TAIWAN Semiconductor Manufacturing’s revenue rose 9.4 per cent in 2024’s first two months, riding a wave of global AI development that’s helping offset potential fallout from slowing iPhone sales.
Asia’s largest company reported sales of US$12.6 billion from January to February. That’s despite signs that Apple, which accounted for 25 per cent of its business last year, is struggling to sustain momentum for the iPhone, particularly in China.
TSMC, the main chipmaker to Nvidia, is riding a wave of activity in artificial intelligence that accelerated after OpenAI rolled out ChatGPT. The world’s most advanced chipmaker is considered one of the major beneficiaries of a rise in development of large language models that require high-end chips.
This week, JPMorgan became the latest brokerage to raise its price target on the Taiwanese company, citing not just AI but potentially business from Intel as well in coming years.
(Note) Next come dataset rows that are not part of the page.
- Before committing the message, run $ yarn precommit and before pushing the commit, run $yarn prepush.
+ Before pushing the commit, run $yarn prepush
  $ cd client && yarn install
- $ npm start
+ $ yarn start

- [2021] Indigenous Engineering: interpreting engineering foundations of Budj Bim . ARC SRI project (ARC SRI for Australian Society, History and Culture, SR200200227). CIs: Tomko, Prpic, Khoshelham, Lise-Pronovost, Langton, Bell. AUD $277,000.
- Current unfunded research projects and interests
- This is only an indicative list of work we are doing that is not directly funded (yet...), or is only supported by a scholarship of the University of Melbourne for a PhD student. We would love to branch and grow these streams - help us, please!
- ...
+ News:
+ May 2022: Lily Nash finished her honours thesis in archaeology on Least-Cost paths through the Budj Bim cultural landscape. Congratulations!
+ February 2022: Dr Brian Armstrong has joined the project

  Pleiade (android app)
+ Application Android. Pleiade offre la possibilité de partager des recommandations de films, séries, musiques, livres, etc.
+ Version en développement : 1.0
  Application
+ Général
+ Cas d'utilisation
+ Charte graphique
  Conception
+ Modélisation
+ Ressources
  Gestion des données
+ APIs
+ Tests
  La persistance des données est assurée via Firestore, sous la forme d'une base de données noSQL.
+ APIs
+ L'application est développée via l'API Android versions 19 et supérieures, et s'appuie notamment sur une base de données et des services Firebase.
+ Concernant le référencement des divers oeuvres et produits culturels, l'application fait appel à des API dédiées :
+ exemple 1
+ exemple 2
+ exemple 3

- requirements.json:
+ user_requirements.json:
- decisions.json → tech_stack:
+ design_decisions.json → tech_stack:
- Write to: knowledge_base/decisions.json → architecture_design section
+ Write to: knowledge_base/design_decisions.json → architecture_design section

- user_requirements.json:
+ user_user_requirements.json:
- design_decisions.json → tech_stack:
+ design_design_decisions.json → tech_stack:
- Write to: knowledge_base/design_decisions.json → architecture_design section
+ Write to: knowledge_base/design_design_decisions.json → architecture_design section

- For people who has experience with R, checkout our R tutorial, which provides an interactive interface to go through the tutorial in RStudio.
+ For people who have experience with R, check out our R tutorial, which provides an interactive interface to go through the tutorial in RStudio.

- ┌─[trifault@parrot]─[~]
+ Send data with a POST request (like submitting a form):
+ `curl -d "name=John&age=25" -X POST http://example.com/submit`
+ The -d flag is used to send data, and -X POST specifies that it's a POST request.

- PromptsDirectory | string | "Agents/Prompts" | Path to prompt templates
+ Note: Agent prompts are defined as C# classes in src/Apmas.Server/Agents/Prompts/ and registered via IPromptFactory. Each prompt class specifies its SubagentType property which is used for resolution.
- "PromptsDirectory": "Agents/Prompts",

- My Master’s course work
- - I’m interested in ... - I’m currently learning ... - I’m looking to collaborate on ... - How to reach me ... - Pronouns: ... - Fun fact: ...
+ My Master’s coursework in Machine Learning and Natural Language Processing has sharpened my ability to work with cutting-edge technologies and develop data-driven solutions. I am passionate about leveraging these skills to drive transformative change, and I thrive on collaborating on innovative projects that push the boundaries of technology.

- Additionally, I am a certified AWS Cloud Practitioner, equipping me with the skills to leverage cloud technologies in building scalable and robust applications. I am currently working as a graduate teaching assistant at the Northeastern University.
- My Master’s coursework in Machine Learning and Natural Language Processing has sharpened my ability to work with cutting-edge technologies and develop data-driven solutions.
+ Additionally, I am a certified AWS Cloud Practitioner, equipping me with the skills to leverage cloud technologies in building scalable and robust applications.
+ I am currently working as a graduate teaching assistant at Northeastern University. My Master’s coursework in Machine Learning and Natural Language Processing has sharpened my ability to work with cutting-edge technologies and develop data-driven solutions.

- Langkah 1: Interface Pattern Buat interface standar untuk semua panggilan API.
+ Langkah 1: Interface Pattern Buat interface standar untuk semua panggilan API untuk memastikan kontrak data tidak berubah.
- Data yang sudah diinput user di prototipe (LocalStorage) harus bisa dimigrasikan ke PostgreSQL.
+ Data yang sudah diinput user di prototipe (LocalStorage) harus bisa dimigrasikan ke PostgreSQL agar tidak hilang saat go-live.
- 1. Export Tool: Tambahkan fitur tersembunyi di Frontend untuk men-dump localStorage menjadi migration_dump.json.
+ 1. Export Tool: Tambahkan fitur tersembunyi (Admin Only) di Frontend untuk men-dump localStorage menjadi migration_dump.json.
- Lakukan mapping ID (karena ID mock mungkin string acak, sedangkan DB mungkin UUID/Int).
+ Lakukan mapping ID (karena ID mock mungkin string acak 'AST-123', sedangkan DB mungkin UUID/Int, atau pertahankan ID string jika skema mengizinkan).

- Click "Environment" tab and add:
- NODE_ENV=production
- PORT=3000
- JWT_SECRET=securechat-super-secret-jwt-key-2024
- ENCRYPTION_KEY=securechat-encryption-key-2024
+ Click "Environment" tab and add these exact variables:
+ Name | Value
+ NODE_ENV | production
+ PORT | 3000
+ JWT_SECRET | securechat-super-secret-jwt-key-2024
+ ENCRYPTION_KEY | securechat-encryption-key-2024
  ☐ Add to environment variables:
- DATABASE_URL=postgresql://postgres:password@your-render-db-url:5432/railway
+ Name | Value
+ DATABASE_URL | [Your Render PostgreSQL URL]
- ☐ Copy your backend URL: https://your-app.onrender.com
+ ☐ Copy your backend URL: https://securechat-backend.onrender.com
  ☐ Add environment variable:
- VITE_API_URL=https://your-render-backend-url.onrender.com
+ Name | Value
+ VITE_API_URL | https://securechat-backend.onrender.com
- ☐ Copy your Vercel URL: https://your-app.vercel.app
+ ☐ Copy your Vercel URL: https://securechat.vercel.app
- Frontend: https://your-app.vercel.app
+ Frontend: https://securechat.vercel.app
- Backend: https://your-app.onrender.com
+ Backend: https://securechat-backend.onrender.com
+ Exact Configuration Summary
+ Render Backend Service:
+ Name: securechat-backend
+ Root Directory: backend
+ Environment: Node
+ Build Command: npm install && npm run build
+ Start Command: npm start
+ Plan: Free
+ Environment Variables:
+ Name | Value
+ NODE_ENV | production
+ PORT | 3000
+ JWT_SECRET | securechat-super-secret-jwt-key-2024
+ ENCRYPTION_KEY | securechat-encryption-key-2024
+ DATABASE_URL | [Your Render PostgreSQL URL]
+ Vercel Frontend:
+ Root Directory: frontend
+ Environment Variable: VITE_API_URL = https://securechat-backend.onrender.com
TSMC is “the enabler for almost all AI processing at the data center and the edge,” analysts including Gokul Hariharan wrote.
In January, executives said they expect a return to solid growth this quarter and gave themselves room to raise capital spending in 2024, suggesting TSMC anticipates a recovery in smartphone and computing demand. That outlook follows a years-long slump that many industry players expect to end in 2024.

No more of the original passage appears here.